Qualification d’un produit comme médicament

La loi portant des dispositions diverses en matière de santé (I) modifie la loi du25 mars 1964 sur les médicaments afin de permettre à l’AFMPS de qualifier elle-même un produit de médicament et d’en tirer les conséquences.

Lorsqu’il existait un doute sur le statut d’un produit comme médicament (notamment comme « médicament par présentation » en raison de la présence d’allégations de santé), seul le Ministre de la santé publique pouvait jusqu’à présent rendre une décision qualifiant un produit de médicament après avis de la Commission mixte. Il était également le seul à pouvoir décider qu’un produit devait être retiré du marché pour des raisons de santé publique ou qu’il pouvait rester sur le marché à condition que sa présentation soit adaptée dans un certain délai.

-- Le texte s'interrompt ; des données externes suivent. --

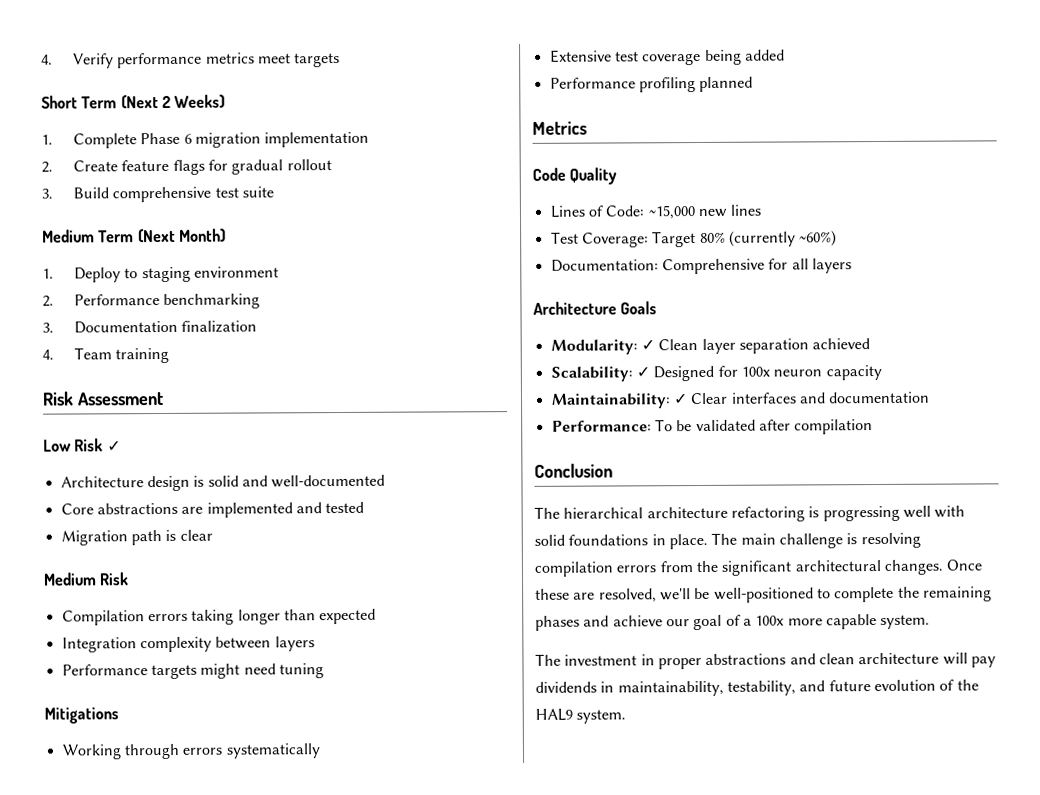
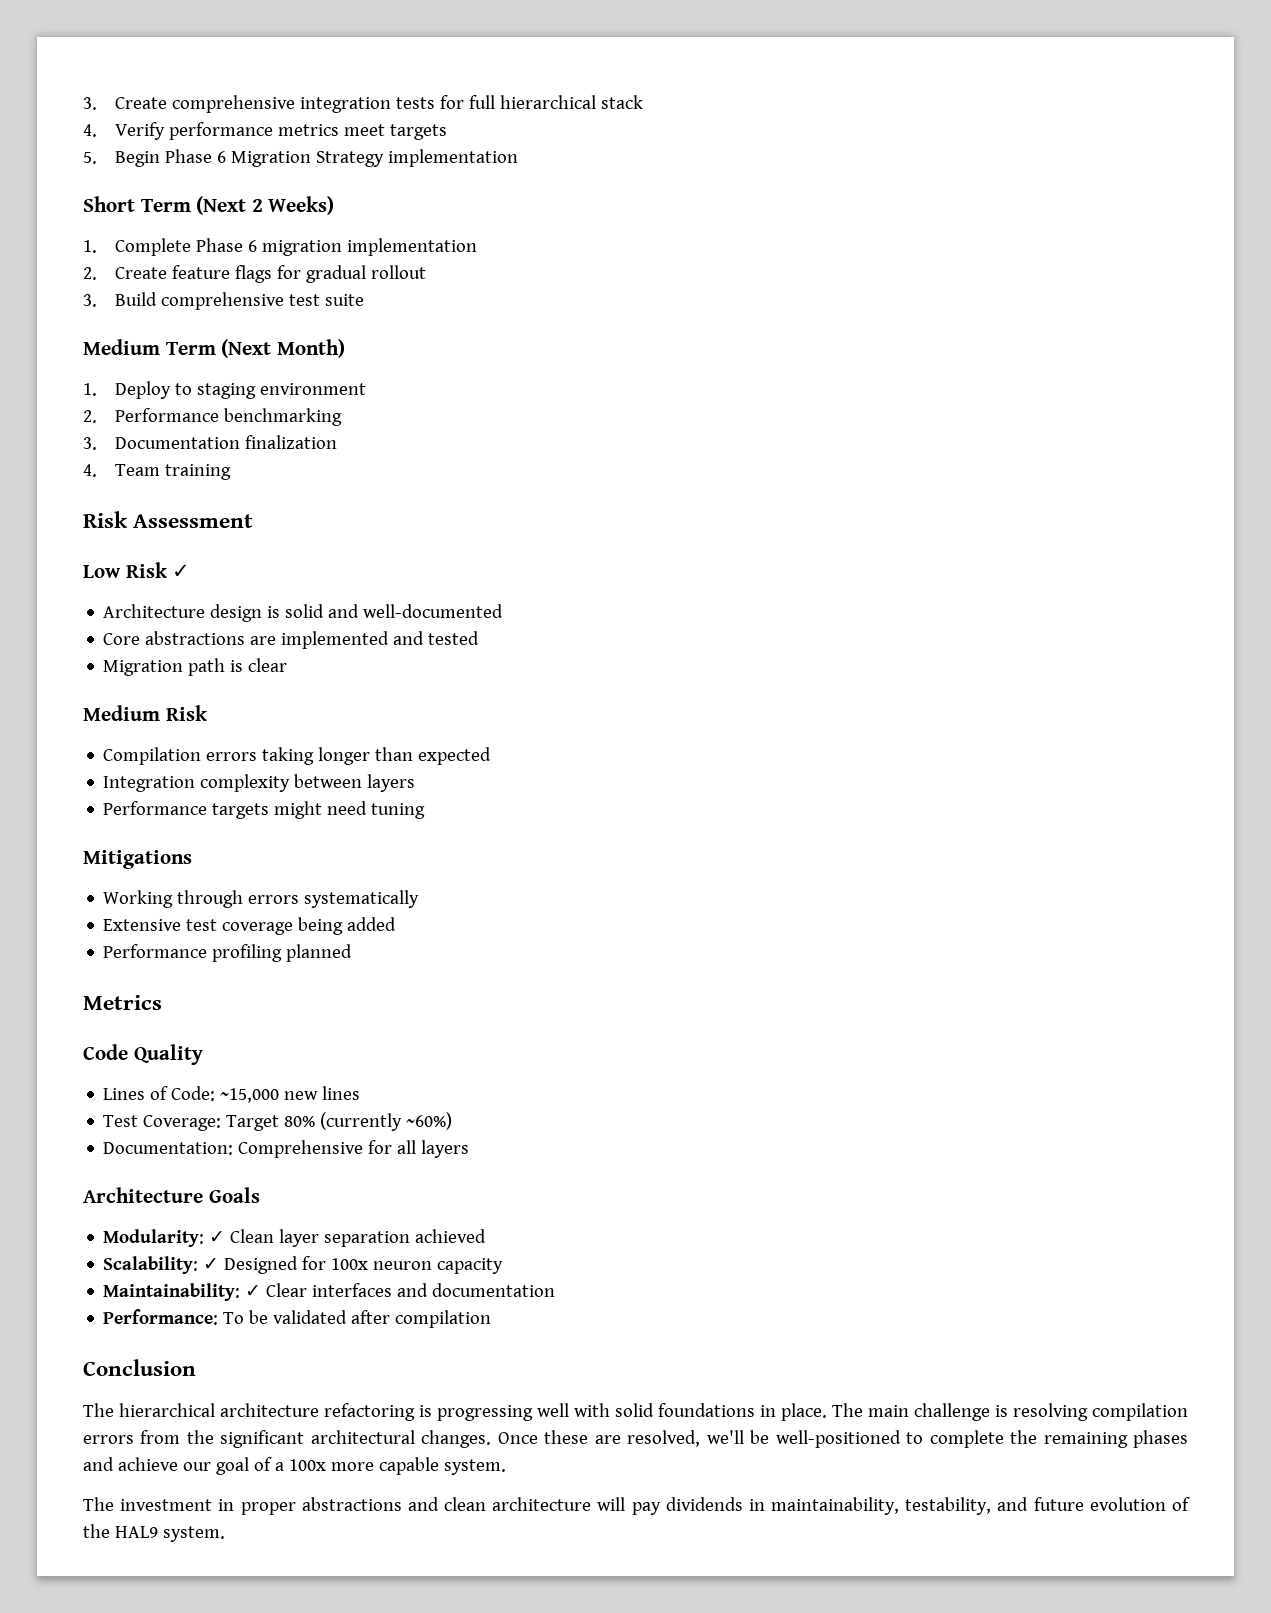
+ 3. Create comprehensive integration tests for full hierarchical stack
+ 5. Begin Phase 6 Migration Strategy implementation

Désormais, l’AFMPS pourra également prendre de telles décisions après un avis de la Commission mixte.

Obligation de visa Mdeon

Depuis le 1er janvier 2007, les fabricants, les importateurs et les grossistes en médicament et dispositifs médicaux qui souhaitent inviter un professionnel du secteur de la santé à participer à une manifestation scientifique comprenant au minimum une nuitée doivent demande le visa préalable de l’ASBL Mdeon qui est chargée de cette mission.

La loi portant des dispositions diverses en matière de santé (I) modifie la loi du 25 mars 1964 afin d’étendre l’obligation de disposer d’un visa préalable aux titulaires d’autorisation de mise sur le marché ou d’enregistrement de médicaments.

Fabrication et distribution en gros de médicaments

Les autorisations de fabrication et de distribution de médicaments ne sont valables que pour les locaux qui sont et pour les médicaments et formes pharmaceutiques pour indiqués dans l’autorisation et peuvent être assortie de certaines obligations.

Jusqu’ici le contenu de ces autorisations n’était pas clairement défini pas la législation.

La loi portant des dispositions diverses en matière de santé (I) ajoute une disposition permettant au Roi de fixer de manière plus détaillée le contenu des autorisations de fabrication et de distribution.

Des arrêtés royaux devront être adoptés pour exécuter cette disposition. Ils devraient être adoptés dans le courant de l’année

Laboratoires “communs” de biologie clinique

La loi portant des dispositions diverses en matière de santé (I) modifie l’arrêté royal n°143 du 30 décembre 1982 fixant les conditions auxquelles les laboratoires doivent répondre en vue de l’intervention de l’Assurance obligatoire soins de santé pour les prestations de biologie clinique afin d’ajouter les associations hospitalières à la liste des personnes qui sont autorisées à exploiter un laboratoire.

Il est désormais explicite que les laboratoires hospitaliers collaborant au sein d’une association verront leurs prestations remboursées par l’INAMI. Ceci devrait permettre aux institutions hospitalières de « grouper » leurs laboratoires afin d’optimaliser le traitement de leurs analyses de biologies cliniques et de réaliser d’importantes économies d’échelle.